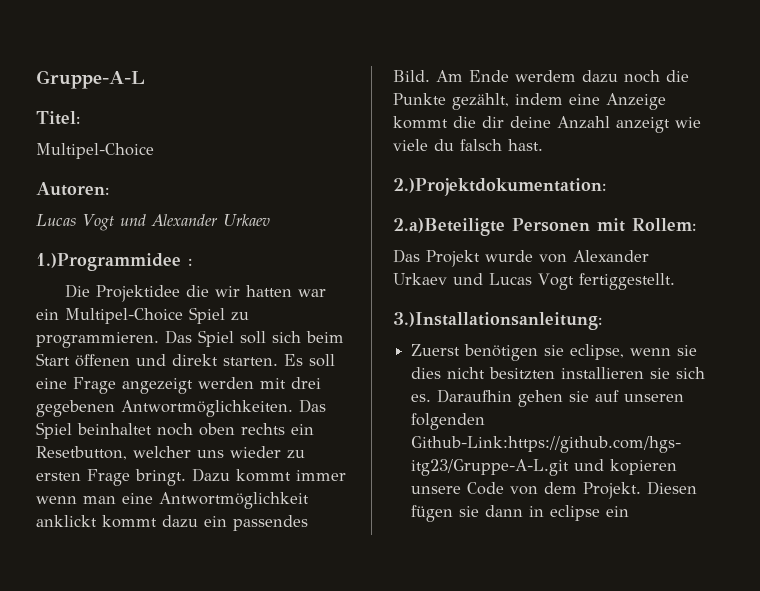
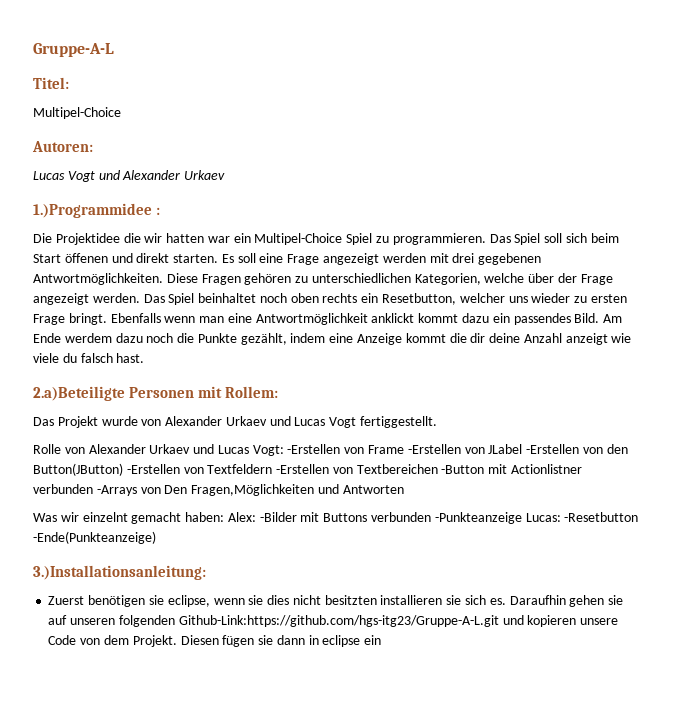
(293, 408) none -> [166,273,613,285] [33,293,140,305] Diese Fragen gehören zu unterschiedlichen Kategorien, welche über der Frage angezeigt werden.
[192,468,346,482] Dazu kommt immer -> [110,313,161,323] Ebenfalls
[393,178,606,196] // 2.)Projektdokumentation: -> (145, 358) none
(675, 281) none -> [33,444,628,456] [33,463,583,476] [33,484,404,496] [33,512,639,524] [33,531,156,544] // Rolle von Alexander Urkaev und Lucas Vogt: -Erstellen von Frame -Erstellen von JLabel -Erstellen von den Button(JButton) -Erstellen von Textfeldern -Erstellen von Textbereichen -Button mit Actionlistner verbunden -Arrays von Den Fragen,Möglichkeiten und Antworten // Was wir einzelnt gemacht haben: Alex: -Bilder mit Buttons verbunden -Punkteanzeige Lucas: -Resetbutton -Ende(Punkteanzeige)

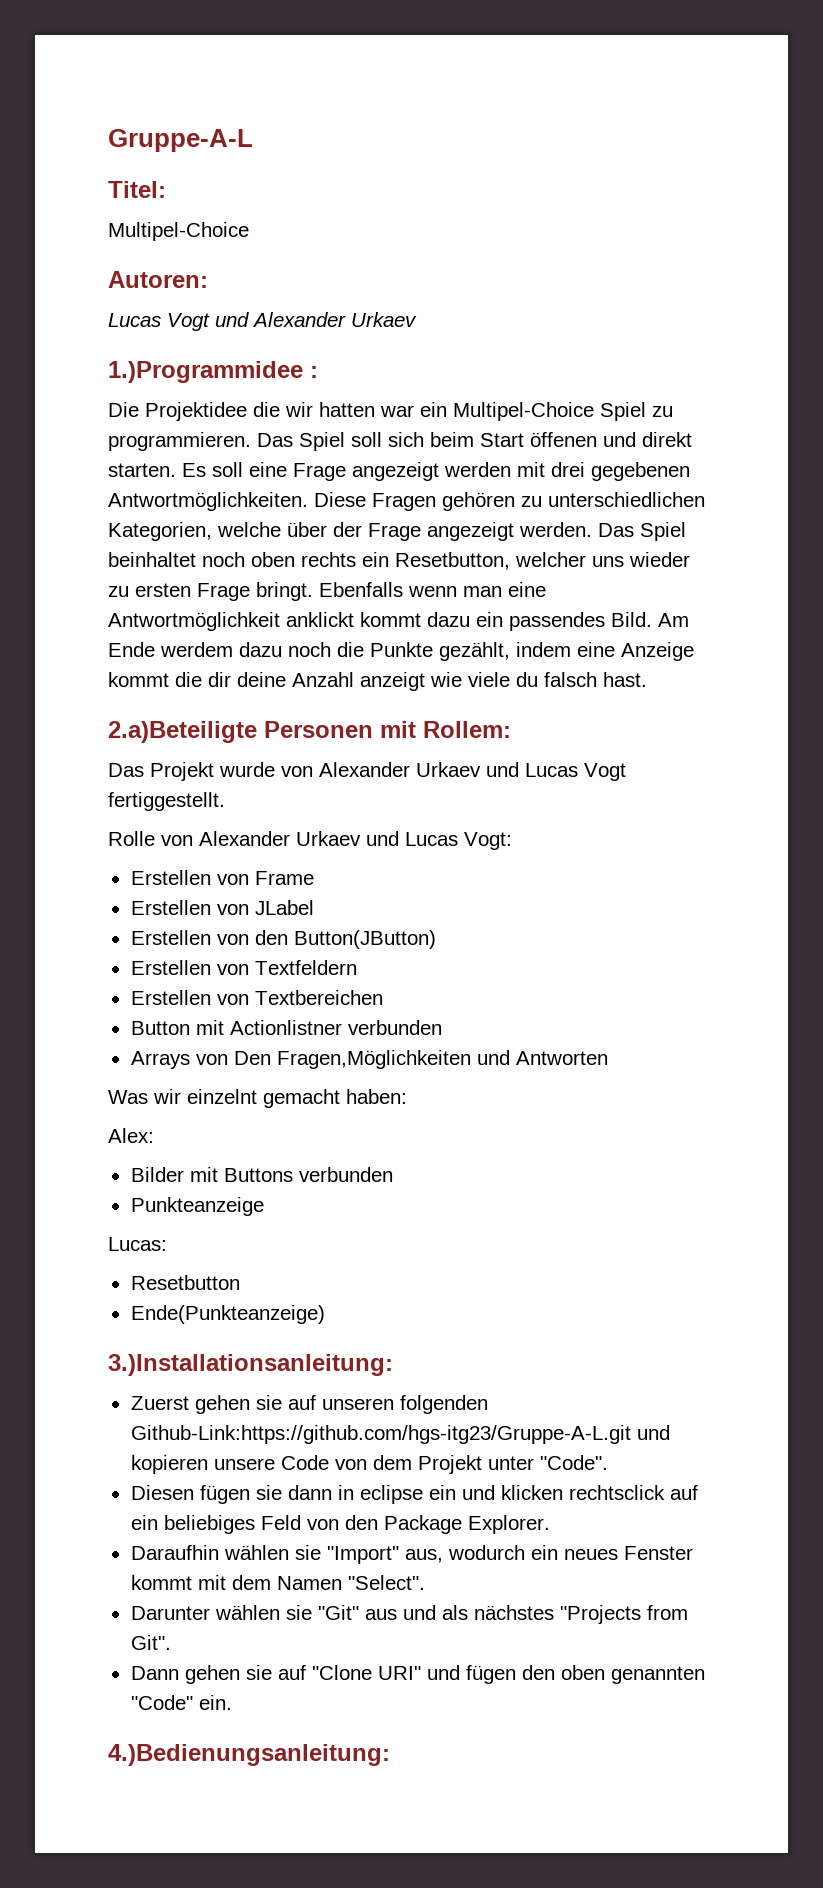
[287,444,341,454] -Erstellen -> [130,870,211,885] // Erstellen
[407,444,461,454] -Erstellen -> [130,900,211,915] // Erstellen
[526,444,580,454] -Erstellen -> [130,930,211,945] // Erstellen
[126,464,180,474] -Erstellen -> [130,960,211,975] // Erstellen
[276,464,330,474] -Erstellen -> [130,990,211,1005] // Erstellen
[441,465,485,474] -Button -> [130,1021,190,1035] // Button
[96,485,137,496] -Arrays -> [130,1051,190,1069] // Arrays
(225, 517) none -> (407, 1096) //
[259,512,297,522] -Bilder -> [130,1167,184,1182] // Bilder
[434,512,522,524] -Punkteanzeige -> [130,1197,264,1216] // Punkteanzeige //
[564,512,639,522] [33,531,156,544] -Resetbutton -Ende(Punkteanzeige) -> [130,1275,240,1290] [130,1305,325,1324] // Resetbutton // Ende(Punkteanzeige)
[88,595,566,607] benötigen sie eclipse, wenn sie dies nicht besitzten installieren sie sich es. Daraufhin -> (189, 1403) none
[132,635,177,647] Projekt. -> [417,1455,608,1474] Projekt unter "Code". //
(382, 640) none -> [461,1485,698,1500] [130,1515,550,1534] [130,1545,693,1564] [130,1575,425,1590] [130,1605,688,1624] [130,1635,171,1650] [130,1665,705,1684] [130,1695,232,1710] [108,1744,390,1766] und klicken rechtsclick auf ein beliebiges Feld von den Package Explorer. // Daraufhin wählen sie "Import" aus, wodurch ein neues Fenster kommt mit dem Namen "Select". // Darunter wählen sie "Git" aus und als nächstes "Projects from Git". // Dann gehen sie auf "Clone URI" und fügen den oben genannten "Code" ein. // 4.)Bedienungsanleitung:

▸ **REQUIRED WORK**: Take the material above from its first line through the line holding "[393,178,606,196] // 2.)Projektdokumentation: ->" and set it down exactly, without the pictures.

▸ **SOLVED EXERCISE**:
(293, 408) none -> [166,273,613,285] [33,293,140,305] Diese Fragen gehören zu unterschiedlichen Kategorien, welche über der Frage angezeigt werden.
[192,468,346,482] Dazu kommt immer -> [110,313,161,323] Ebenfalls
[393,178,606,196] // 2.)Projektdokumentation: -> (145, 358) none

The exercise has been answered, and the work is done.